**What to produce**
Search the data for "Aftermarket". Each line containing it is to be copied.

**Information given**
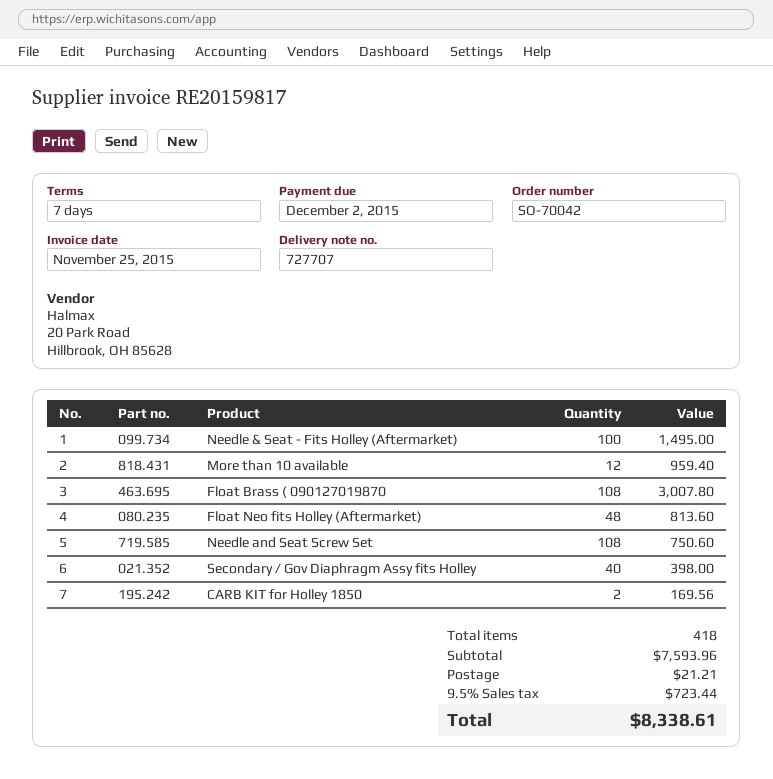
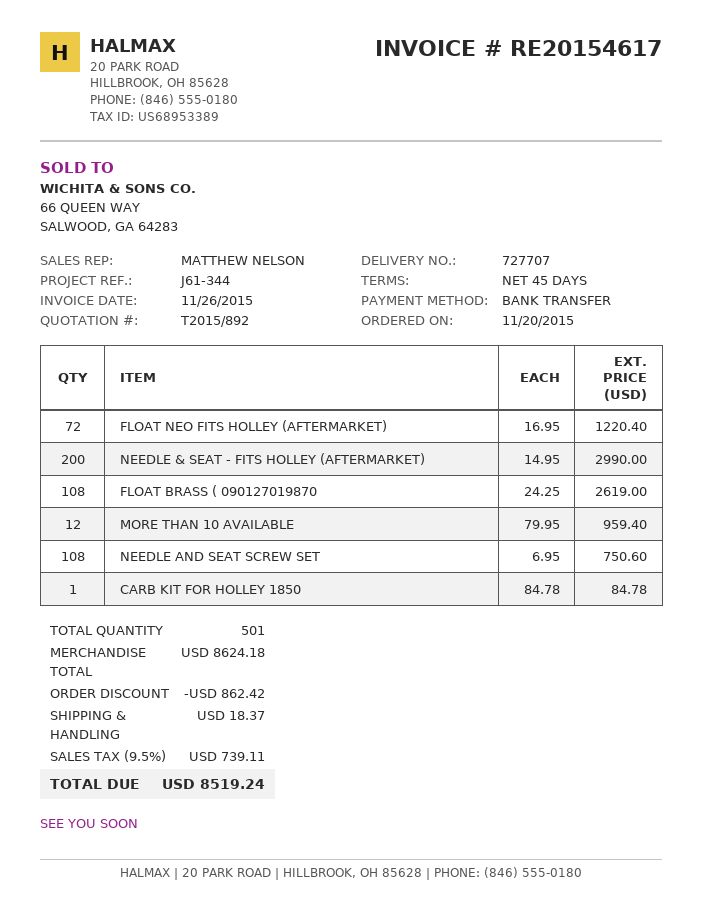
invoice number: RE20159817 -> RE20154617
invoice date: 2015-11-25 -> 2015-11-26
payment terms: 7 days -> 45 days
Needle & Seat - Fits Holley (Aftermarket): 100 for 1495.00 -> 200 for 2990.00
Float Brass ( 090127019870: 108 for 3007.80 -> 108 for 2619.00
Float Neo fits Holley (Aftermarket): 48 for 813.60 -> 72 for 1220.40
Secondary / Gov Diaphragm Assy fits Holley: 40 for 398.00 -> none
CARB KIT for Holley 1850: 2 for 169.56 -> 1 for 84.78
total quantity: 418 -> 501
subtotal: 7593.96 -> 8624.18
discount: none -> 862.42
shipping: 21.21 -> 18.37
tax: 9.5% = 723.44 -> 9.5% = 739.11
total: 8338.61 -> 8519.24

**Solution to the problem**
Needle & Seat - Fits Holley (Aftermarket): 100 for 1495.00 -> 200 for 2990.00
Float Neo fits Holley (Aftermarket): 48 for 813.60 -> 72 for 1220.40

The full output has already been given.